Task details:
When you reach the line in the data below that contains "HTTPS. (default: false)", please start repeating lines exactly, and stop after the line that contains "validation (default: false)", repeating nothing else.

Provided entries:

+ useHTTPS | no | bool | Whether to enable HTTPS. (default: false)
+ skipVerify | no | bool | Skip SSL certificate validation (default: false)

...

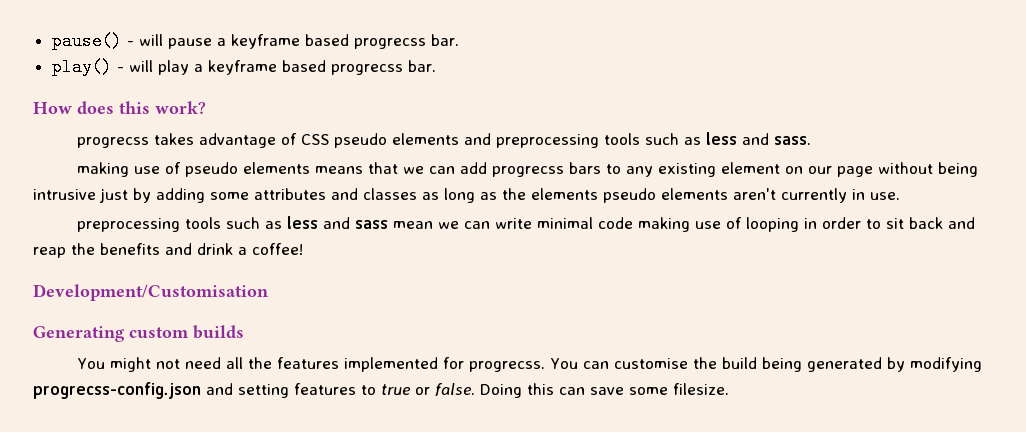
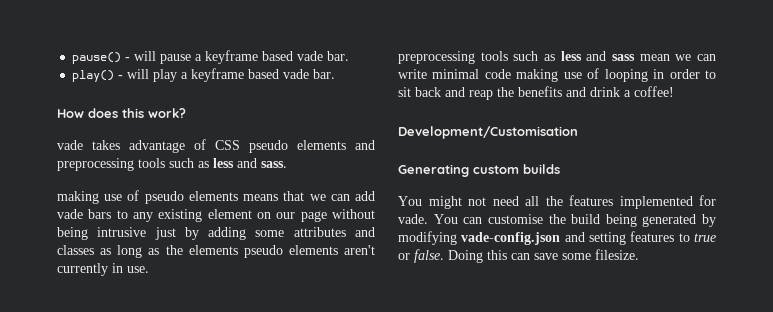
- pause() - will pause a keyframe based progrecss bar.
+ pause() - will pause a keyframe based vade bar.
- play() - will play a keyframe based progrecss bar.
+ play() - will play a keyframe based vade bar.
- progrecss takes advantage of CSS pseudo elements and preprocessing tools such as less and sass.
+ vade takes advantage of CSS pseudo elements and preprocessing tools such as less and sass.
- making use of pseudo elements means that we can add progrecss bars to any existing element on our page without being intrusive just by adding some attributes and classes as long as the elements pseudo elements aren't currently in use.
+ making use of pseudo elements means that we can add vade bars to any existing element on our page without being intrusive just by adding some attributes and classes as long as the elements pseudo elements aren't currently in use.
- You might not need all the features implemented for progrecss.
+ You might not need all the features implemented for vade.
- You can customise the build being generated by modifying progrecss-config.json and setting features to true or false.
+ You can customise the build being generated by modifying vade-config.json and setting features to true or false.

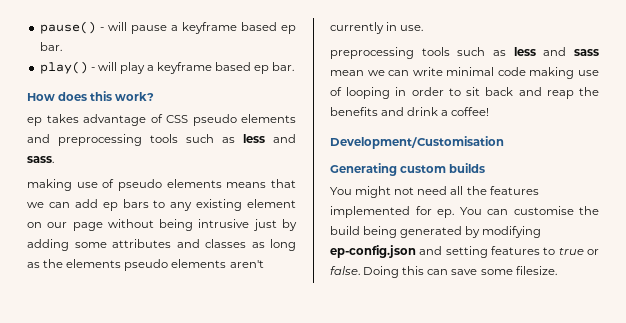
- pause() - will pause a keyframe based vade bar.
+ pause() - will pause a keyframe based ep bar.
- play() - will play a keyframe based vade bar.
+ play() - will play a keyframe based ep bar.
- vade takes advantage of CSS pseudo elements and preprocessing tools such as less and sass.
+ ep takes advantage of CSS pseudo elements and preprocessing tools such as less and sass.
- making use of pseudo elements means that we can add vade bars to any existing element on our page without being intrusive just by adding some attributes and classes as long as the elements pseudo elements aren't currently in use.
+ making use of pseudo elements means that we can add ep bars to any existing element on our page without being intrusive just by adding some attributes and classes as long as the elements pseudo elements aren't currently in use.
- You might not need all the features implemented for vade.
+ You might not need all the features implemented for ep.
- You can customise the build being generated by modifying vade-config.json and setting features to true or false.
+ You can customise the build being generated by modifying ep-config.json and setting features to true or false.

---

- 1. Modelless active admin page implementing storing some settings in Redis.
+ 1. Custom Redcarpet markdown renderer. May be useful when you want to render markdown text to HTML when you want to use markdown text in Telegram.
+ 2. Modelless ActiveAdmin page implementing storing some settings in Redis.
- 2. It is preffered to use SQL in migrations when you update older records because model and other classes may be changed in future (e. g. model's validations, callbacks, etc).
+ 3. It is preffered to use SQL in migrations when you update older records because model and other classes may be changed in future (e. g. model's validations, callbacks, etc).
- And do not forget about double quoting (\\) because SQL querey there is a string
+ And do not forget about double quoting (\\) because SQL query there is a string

Expected answer:
+ useHTTPS | no | bool | Whether to enable HTTPS. (default: false)
+ skipVerify | no | bool | Skip SSL certificate validation (default: false)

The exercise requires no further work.